- **WHAT THIS TASK INVOLVES**: The task calls for every entry to be printed word for word, without the images.

#####

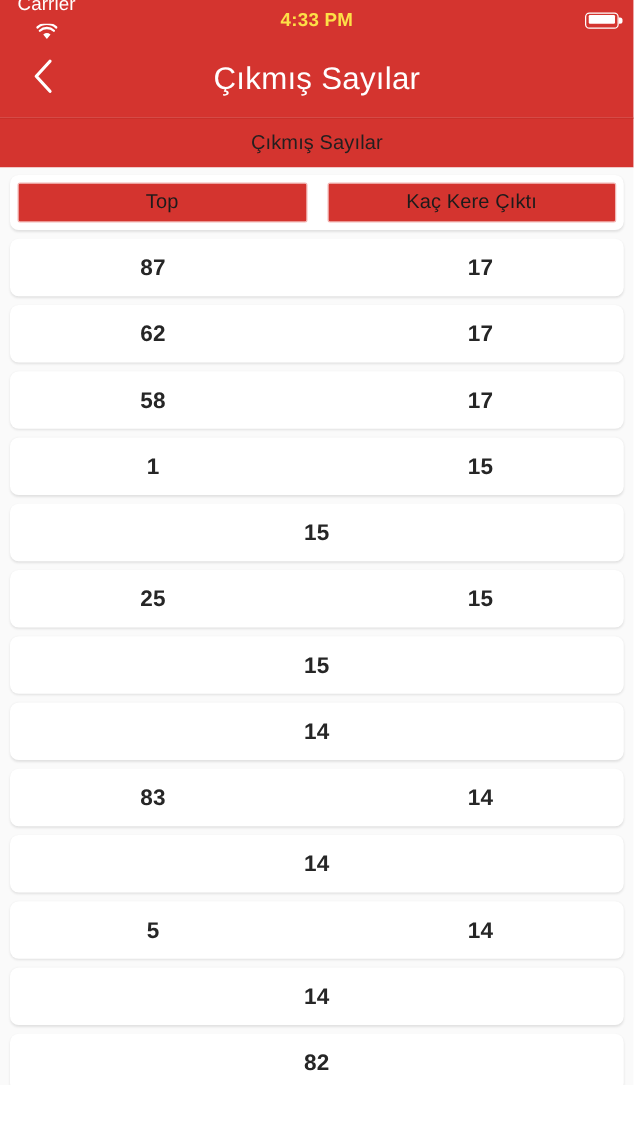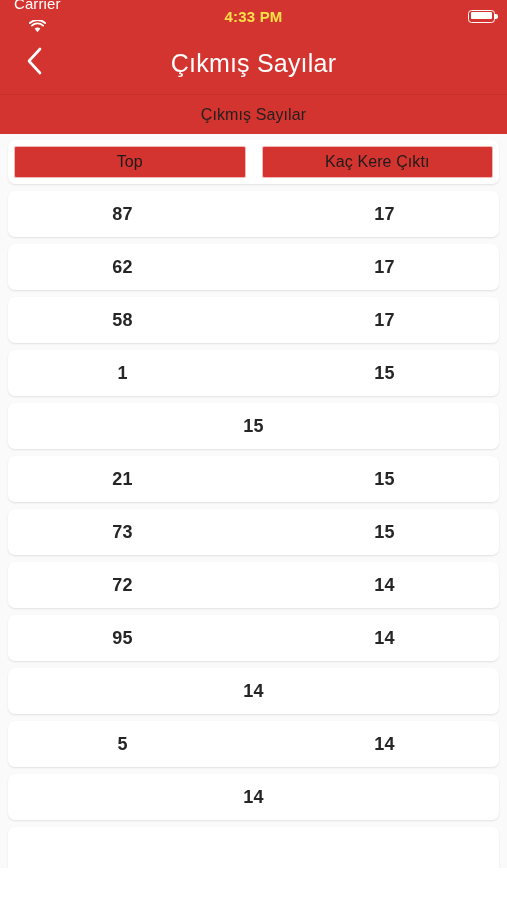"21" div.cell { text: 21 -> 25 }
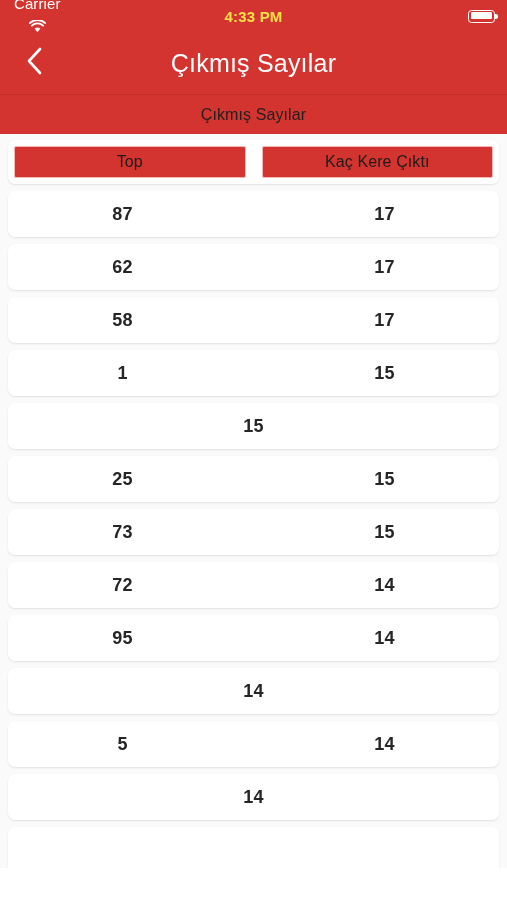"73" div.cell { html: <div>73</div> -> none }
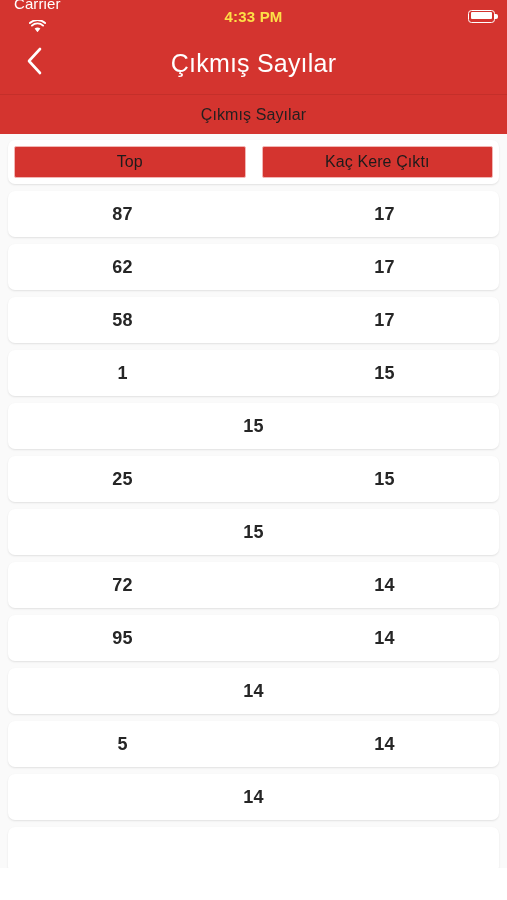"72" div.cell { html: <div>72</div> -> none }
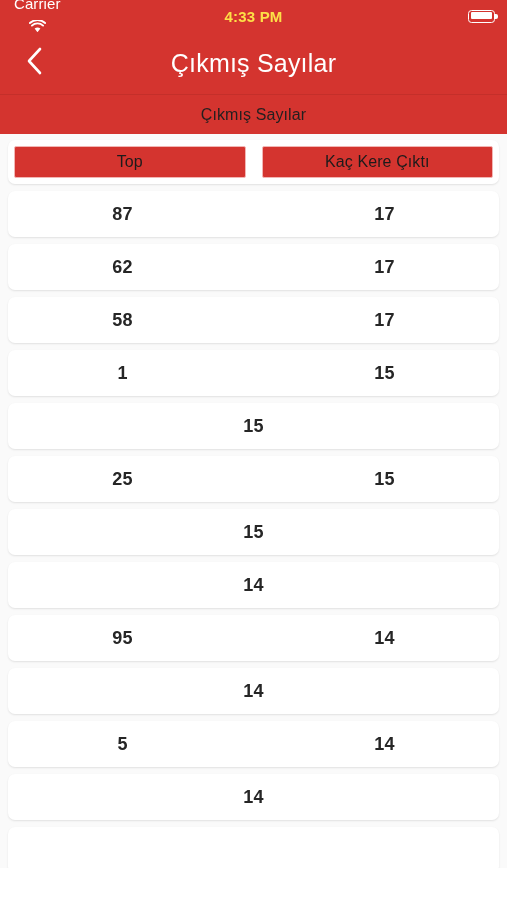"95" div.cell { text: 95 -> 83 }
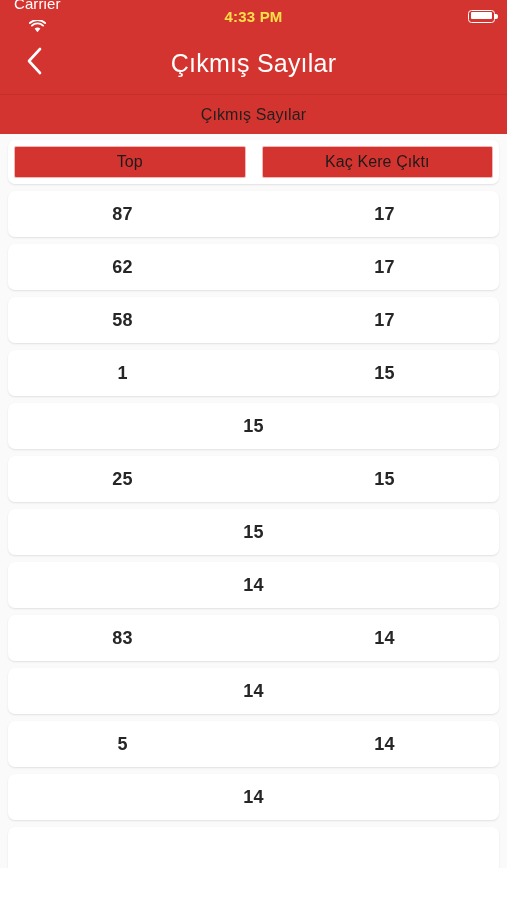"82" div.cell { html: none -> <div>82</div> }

#####

- **RESULT OF THIS TASK**:
"21" div.cell { text: 21 -> 25 }
"73" div.cell { html: <div>73</div> -> none }
"72" div.cell { html: <div>72</div> -> none }
"95" div.cell { text: 95 -> 83 }
"82" div.cell { html: none -> <div>82</div> }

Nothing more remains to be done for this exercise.